**YOUR ASSIGNMENT**
Please tally every line in the listing below where the word "which" appears, then give the number and nothing more.

**MATERIAL TO PROCESS**
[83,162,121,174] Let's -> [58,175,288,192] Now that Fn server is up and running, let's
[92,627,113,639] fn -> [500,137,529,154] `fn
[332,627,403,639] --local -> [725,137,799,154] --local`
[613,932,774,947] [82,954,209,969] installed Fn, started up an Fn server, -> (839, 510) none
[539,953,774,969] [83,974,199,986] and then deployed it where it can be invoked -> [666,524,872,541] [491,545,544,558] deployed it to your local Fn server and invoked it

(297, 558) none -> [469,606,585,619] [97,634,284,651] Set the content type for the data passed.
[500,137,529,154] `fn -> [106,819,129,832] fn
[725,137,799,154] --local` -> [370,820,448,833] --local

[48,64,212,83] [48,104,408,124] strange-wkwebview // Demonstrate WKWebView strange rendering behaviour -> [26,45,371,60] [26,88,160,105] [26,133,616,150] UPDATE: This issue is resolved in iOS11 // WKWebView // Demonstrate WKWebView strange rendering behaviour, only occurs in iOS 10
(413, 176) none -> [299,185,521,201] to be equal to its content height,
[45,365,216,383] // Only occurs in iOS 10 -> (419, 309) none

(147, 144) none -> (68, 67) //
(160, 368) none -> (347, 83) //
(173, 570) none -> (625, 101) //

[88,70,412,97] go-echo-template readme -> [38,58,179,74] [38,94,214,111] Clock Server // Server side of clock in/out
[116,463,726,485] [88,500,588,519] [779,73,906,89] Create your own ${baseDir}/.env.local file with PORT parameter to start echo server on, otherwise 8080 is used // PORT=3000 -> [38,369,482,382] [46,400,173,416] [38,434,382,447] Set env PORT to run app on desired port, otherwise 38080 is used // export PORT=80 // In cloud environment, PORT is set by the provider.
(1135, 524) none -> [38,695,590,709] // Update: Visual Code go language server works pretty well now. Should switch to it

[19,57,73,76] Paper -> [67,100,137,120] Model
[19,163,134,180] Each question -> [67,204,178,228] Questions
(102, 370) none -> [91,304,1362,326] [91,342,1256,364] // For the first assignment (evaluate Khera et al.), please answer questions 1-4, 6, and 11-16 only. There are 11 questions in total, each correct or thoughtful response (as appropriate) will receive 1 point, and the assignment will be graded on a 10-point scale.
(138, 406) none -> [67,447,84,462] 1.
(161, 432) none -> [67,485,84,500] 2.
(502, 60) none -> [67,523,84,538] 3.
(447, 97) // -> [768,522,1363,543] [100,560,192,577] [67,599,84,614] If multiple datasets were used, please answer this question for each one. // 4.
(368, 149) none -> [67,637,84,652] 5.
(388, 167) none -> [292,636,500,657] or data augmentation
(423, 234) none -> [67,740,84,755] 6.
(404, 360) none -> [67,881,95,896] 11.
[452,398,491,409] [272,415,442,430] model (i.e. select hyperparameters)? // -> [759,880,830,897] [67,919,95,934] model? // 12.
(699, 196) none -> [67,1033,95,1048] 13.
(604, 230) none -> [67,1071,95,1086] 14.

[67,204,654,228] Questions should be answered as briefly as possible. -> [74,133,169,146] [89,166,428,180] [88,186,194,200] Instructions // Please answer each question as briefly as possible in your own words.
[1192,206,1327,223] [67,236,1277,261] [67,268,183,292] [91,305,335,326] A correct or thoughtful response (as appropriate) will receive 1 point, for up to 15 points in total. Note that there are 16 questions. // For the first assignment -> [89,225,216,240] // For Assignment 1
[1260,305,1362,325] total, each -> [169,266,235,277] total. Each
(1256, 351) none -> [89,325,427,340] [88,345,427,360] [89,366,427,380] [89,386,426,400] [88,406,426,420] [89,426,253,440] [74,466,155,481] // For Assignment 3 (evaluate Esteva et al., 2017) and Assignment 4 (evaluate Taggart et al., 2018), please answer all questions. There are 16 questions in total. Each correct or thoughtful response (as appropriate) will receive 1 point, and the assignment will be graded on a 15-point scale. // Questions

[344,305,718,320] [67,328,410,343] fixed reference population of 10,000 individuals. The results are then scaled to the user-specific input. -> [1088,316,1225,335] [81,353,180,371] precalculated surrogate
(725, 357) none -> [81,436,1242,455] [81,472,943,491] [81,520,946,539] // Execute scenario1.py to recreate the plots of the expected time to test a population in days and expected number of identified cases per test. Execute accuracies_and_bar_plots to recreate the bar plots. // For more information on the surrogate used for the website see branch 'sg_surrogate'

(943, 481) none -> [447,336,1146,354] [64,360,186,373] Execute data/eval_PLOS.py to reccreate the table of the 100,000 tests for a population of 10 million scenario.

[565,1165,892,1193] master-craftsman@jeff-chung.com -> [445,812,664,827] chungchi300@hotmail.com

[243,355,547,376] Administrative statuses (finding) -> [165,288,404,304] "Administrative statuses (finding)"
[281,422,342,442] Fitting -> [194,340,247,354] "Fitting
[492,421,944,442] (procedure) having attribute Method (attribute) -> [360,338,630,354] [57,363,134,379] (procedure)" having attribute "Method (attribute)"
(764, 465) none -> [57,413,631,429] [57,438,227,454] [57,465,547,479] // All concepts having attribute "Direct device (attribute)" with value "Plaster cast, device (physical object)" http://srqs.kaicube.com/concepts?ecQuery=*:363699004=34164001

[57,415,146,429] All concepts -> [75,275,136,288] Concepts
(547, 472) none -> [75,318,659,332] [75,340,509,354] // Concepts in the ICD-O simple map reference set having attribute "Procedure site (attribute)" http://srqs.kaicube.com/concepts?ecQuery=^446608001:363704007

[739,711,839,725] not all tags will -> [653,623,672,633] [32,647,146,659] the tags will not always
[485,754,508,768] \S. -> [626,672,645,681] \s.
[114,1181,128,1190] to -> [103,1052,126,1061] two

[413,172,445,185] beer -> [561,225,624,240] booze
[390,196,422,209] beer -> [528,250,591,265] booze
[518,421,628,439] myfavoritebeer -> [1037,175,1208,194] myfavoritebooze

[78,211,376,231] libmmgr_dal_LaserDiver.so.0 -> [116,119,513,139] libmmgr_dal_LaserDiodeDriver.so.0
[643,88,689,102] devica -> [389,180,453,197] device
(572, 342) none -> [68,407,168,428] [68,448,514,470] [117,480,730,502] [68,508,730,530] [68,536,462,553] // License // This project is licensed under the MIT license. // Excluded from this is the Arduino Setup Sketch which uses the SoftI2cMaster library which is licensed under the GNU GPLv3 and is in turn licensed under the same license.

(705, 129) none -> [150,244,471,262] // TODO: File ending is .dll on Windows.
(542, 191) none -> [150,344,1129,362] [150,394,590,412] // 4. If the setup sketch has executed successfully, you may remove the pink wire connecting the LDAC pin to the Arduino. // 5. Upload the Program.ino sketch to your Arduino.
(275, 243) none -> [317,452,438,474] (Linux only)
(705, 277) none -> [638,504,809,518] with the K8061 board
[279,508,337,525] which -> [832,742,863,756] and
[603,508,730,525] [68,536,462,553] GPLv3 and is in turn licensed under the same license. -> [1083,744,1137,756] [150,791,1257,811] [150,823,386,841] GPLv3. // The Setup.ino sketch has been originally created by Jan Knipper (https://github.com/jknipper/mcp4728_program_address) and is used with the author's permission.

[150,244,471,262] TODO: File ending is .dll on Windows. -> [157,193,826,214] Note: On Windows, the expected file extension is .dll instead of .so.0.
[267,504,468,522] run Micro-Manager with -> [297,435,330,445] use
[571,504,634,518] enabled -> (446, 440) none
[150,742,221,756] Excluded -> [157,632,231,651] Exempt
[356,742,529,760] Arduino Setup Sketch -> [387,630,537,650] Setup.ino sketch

**EXPECTED OUTPUT**
2